The grotesque rampage in Norway will transform the European discourse on identity in unforeseeable ways — as well as in some all-too-predictable ways. According to the left-of-center daily newspaper Libération, the French extremist blogosphere has been lit up like Bastille Day fireworks by Norway's one-man killing machine.


"If only this could signal the beginning of the expulsion of Muslims from Europe," Herbe of Provence wrote.

"It would be good to have our pogroms against the Muslims," opined another blogger, "even against the most 'peaceful' ones."


Then there was the blogger who used his own name, Jacques Coutela, writing that Breivik is "a visionary confronting the rise of Islamization in Europe." Coutela was a Front National candidate in regional elections last spring. Fortunately, his campaign lost. The FN has suspended (not expelled, mind you) Coutela for his impertinent comments.
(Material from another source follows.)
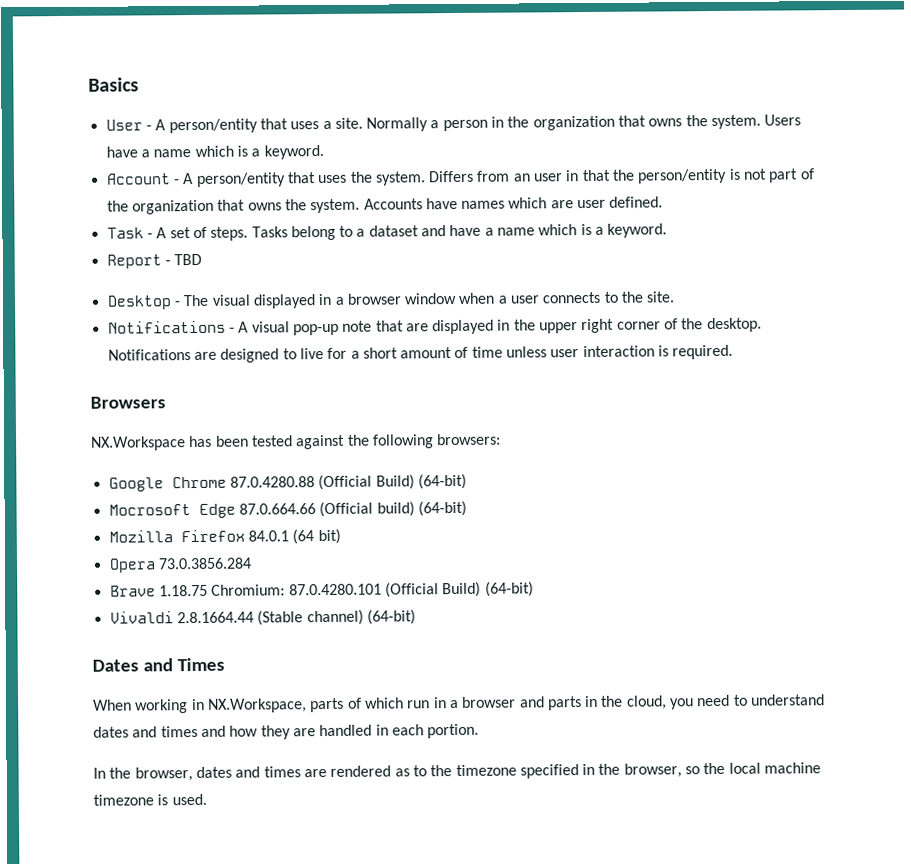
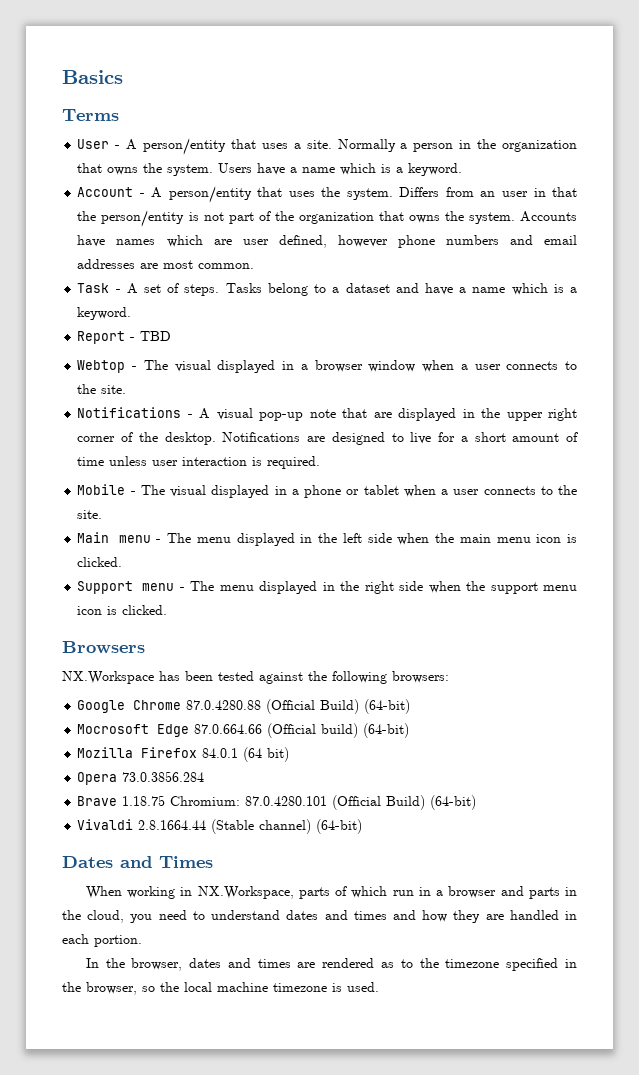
(139, 84) none -> [62,109,119,121] // Terms
[609,196,664,208] defined. -> [278,235,577,248] [77,259,255,269] defined, however phone numbers and email addresses are most common.
[106,295,172,310] Desktop -> [77,360,126,373] Webtop
(734, 352) none -> [77,484,578,498] [77,510,103,519] [77,532,577,546] [77,557,123,567] [77,581,578,594] [77,605,168,615] // Mobile - The visual displayed in a phone or tablet when a user connects to the site. // Main menu - The menu displayed in the left side when the main menu icon is clicked. // Support menu - The menu displayed in the right side when the support menu icon is clicked.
And so I return to the memory of the fresh-faced, somewhat befuddled 13-year-olds in that classroom in Bondy last April. "You are French," the journalist Nourdine Nabili tells them. "This is a moment in France when this question is very important. You were born here. France is one of the most beautiful countries in the world. This country belongs to you."


The kids look surprised, even a bit flattered. Clearly, no one has ever told them this before.

Jake Lamar is a novelist living in Paris.